Am Ende musste ich noch Angaben zu Samus Diagnose machen und aufführen, welche Beeinträchtigungen damit zusammenhängen. Da er jedoch aktuell erst 5 Monate alt ist, ist es eben schwierig zu beurteilen, inwiefern ich Hilfestellung werde leisten müssen, was das Ankleiden, das Essen, die Sauberkeitserziehung oder auch das Laufrad- oder Fahrradfahren anbelangt.
Das ganze Pamphlet der Krankenkasse umfasste aber insgesamt lediglich elf Seiten und bedurfte nur einer E-Mail, in der ich um Zusendung bat – Arbeitsaufwand inkl. Einlesen also an einem Vormittag bewältigbar; erstaunlich!
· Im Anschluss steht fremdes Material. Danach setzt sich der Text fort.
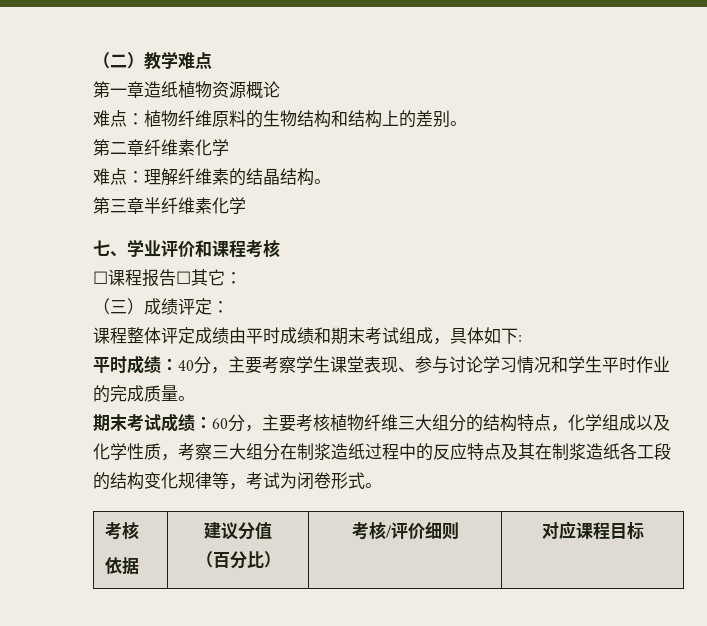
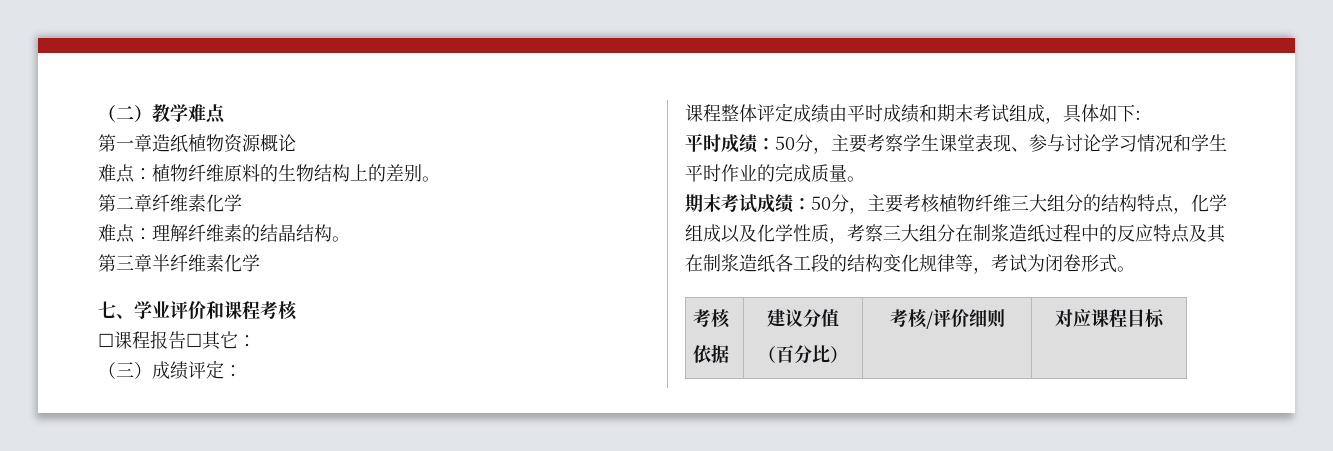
- 难点：植物纤维原料的生物结构和结构上的差别。
+ 难点：植物纤维原料的生物结构上的差别。
- 平时成绩：40分，主要考察学生课堂表现、参与讨论学习情况和学生平时作业的完成质量。
+ 平时成绩：50分，主要考察学生课堂表现、参与讨论学习情况和学生平时作业的完成质量。
- 期末考试成绩：60分，主要考核植物纤维三大组分的结构特点，化学组成以及化学性质，考察三大组分在制浆造纸过程中的反应特点及其在制浆造纸各工段的结构变化规律等，考试为闭卷形式。
+ 期末考试成绩：50分，主要考核植物纤维三大组分的结构特点，化学组成以及化学性质，考察三大组分在制浆造纸过程中的反应特点及其在制浆造纸各工段的结构变化规律等，考试为闭卷形式。

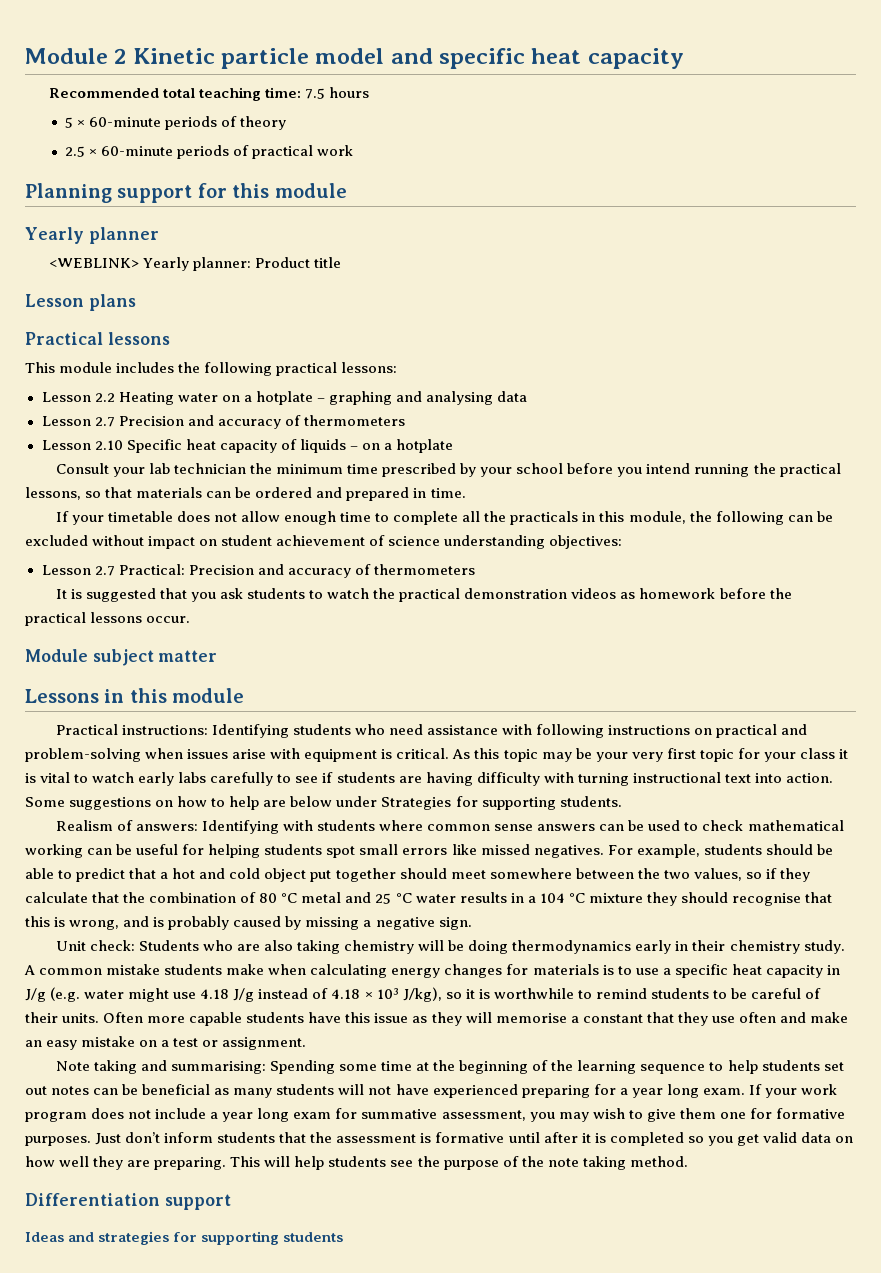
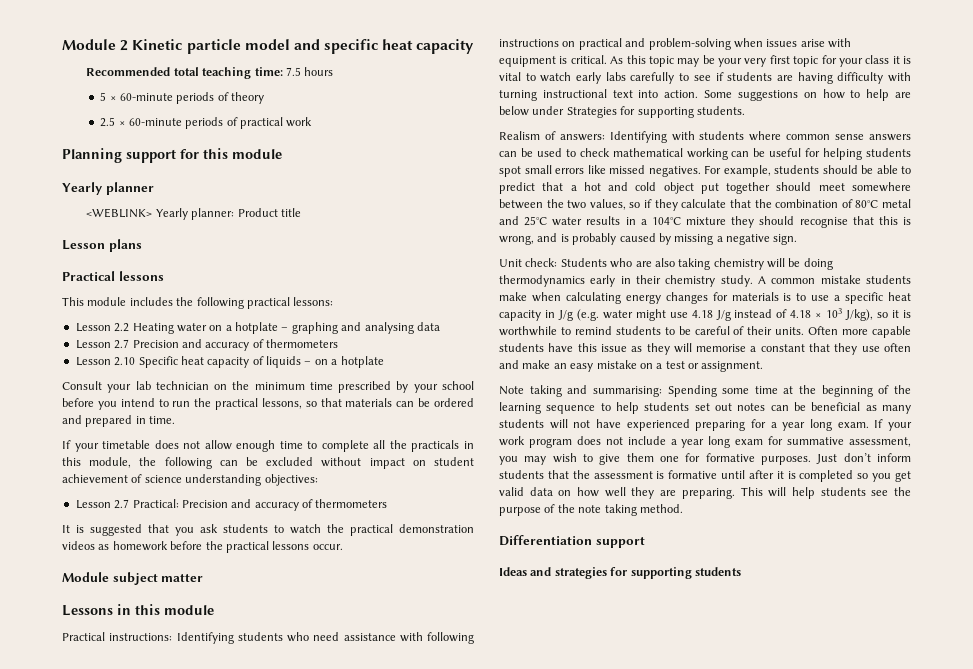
- Consult your lab technician the minimum time prescribed by your school before you intend running the practical lessons, so that materials can be ordered and prepared in time.
+ Consult your lab technician on the minimum time prescribed by your school before you intend to run the practical lessons, so that materials can be ordered and prepared in time.
- For example, students should be able to predict that a hot and cold object put together should meet somewhere between the two values, so if they calculate that the combination of 80 °C metal and 25 °C water results in a 104 °C mixture they should recognise that this is wrong, and is probably caused by missing a negative sign.
+ For example, students should be able to predict that a hot and cold object put together should meet somewhere between the two values, so if they calculate that the combination of 80°C metal and 25°C water results in a 104°C mixture they should recognise that this is wrong, and is probably caused by missing a negative sign.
Selbstverständlich wurde mir eine Begutachtung mittels medizinischen Dienstes angedroht. Ehrlich gesagt hegte ich die leise Hoffnung, dass in Zeiten von Corona der ganze Quatsch online stattfinden würde (via Teams, Zoom u.ä.), damit mein Junge nicht wieder wie im Zoo beglotzt würde. Aber was soll ich sagen… Die Fallzahlen sind im Sommer natürlich, wie im vergangenen Jahr, niedrig und ich wäre ja auch nicht Sue, wenn mir irgendwann mal die Sonne aus dem Arsch scheint und ich, sowie meine gesamte Familie, einfach mal durchrutschen im System.
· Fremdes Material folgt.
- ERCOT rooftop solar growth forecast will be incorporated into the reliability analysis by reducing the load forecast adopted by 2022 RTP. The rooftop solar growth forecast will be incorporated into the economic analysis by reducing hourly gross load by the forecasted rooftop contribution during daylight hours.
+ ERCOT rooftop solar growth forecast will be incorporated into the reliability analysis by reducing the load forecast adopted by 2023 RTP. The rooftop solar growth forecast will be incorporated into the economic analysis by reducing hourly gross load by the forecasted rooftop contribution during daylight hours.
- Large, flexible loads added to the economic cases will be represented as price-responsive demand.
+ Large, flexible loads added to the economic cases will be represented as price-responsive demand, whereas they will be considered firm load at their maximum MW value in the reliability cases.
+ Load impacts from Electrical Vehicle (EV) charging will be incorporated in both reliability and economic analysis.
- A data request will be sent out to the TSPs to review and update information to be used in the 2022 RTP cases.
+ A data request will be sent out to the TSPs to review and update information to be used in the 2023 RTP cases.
So meldete sich also ca. zwei Wochen später Frau Dr. W telefonisch bei mir, um einen Termin zu vereinbaren. Wie ich bereits mittels meines Handapparates feststellen konnte, war die Dame weder zu Scherzen aufgelegt, noch vertrug sie in irgendeiner Form gute Laune. So wurde ich, als ich mir den Namen W bestätigen lassen wollte, korrigiert, dass sie Frau Dr. W hieße. Das kann ja spannend werden, dachte ich mir nur so und freute mich ungemein auf Freitag…
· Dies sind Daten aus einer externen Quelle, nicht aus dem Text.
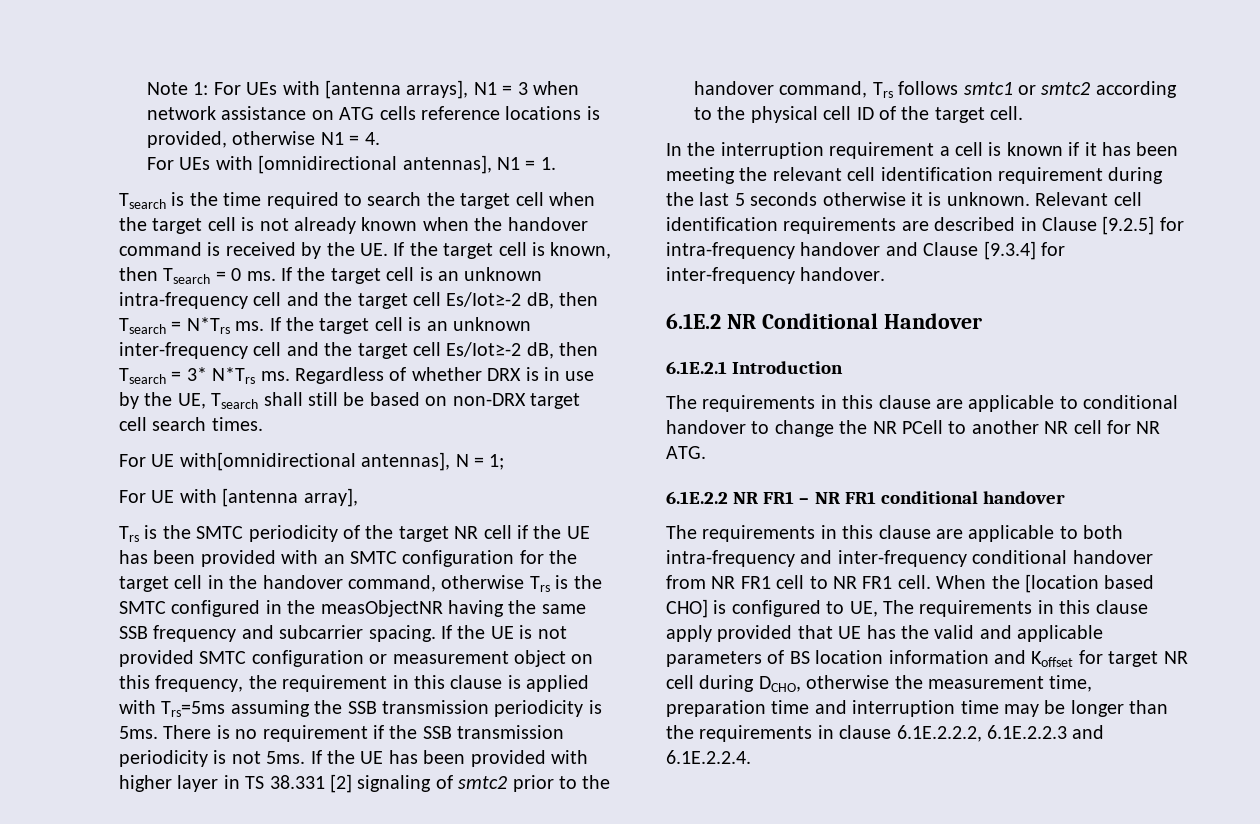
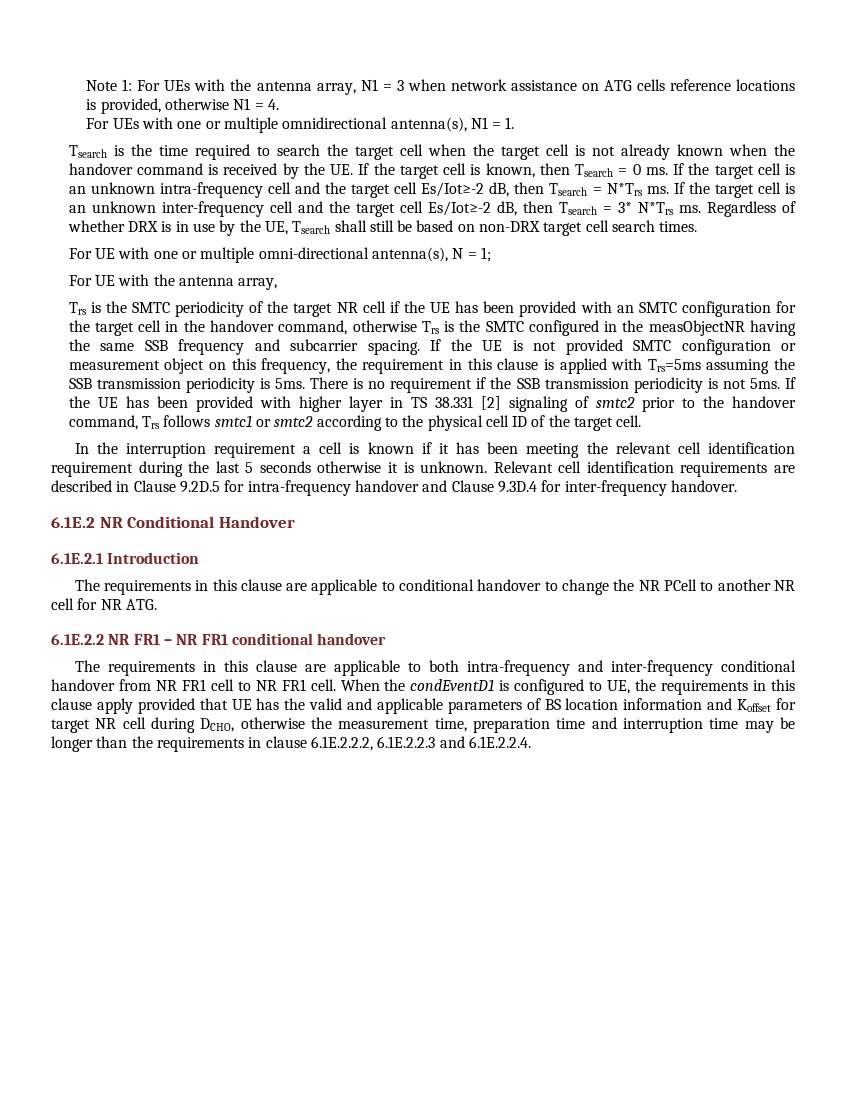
- Note 1: For UEs with [antenna arrays], N1 = 3 when network assistance on ATG cells reference locations is provided, otherwise N1 = 4.
+ Note 1: For UEs with the antenna array, N1 = 3 when network assistance on ATG cells reference locations is provided, otherwise N1 = 4.
- For UEs with [omnidirectional antennas], N1 = 1.
+ For UEs with one or multiple omnidirectional antenna(s), N1 = 1.
- For UE with[omnidirectional antennas], N = 1;
+ For UE with one or multiple omni-directional antenna(s), N = 1;
- For UE with [antenna array],
+ For UE with the antenna array,
- Relevant cell identification requirements are described in Clause [9.2.5] for intra-frequency handover and Clause [9.3.4] for inter-frequency handover.
+ Relevant cell identification requirements are described in Clause 9.2D.5 for intra-frequency handover and Clause 9.3D.4 for inter-frequency handover.
- When the [location based CHO] is configured to UE, The requirements in this clause apply provided that UE has the valid and applicable parameters of BS location information and Koffset for target NR cell during DCHO, otherwise the measurement time, preparation time and interruption time may be longer than the requirements in clause 6.1E.2.2.2, 6.1E.2.2.3 and 6.1E.2.2.4.
+ When the condEventD1 is configured to UE, the requirements in this clause apply provided that UE has the valid and applicable parameters of BS location information and Koffset for target NR cell during DCHO, otherwise the measurement time, preparation time and interruption time may be longer than the requirements in clause 6.1E.2.2.2, 6.1E.2.2.3 and 6.1E.2.2.4.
Hierzu muss ich noch kurz anmerken, dass ich eine Besuchsankündigung zwei Tage im Vorfeld und dann noch an einem Freitagabend 17:30 Uhr eine Zumutung finde für Familien mit Kleinkindern. Ja, lieber medizinischer Dienst, schreibt das euch bitte ganz dick und fett als Kritik auf die Fahne, das geht gar nicht!!! Für gewöhnlich bereitet man zu dieser Zeit Abendessen vor, um dann mit seinen Winzlingen zu dinieren, sie zu waschen und in die Falle zu stecken und nicht um mit einer spaßbefreiten Dame des medizinischen Dienstes zu fachsimpeln, wie viel Pflegebedarf das Kind nun hat.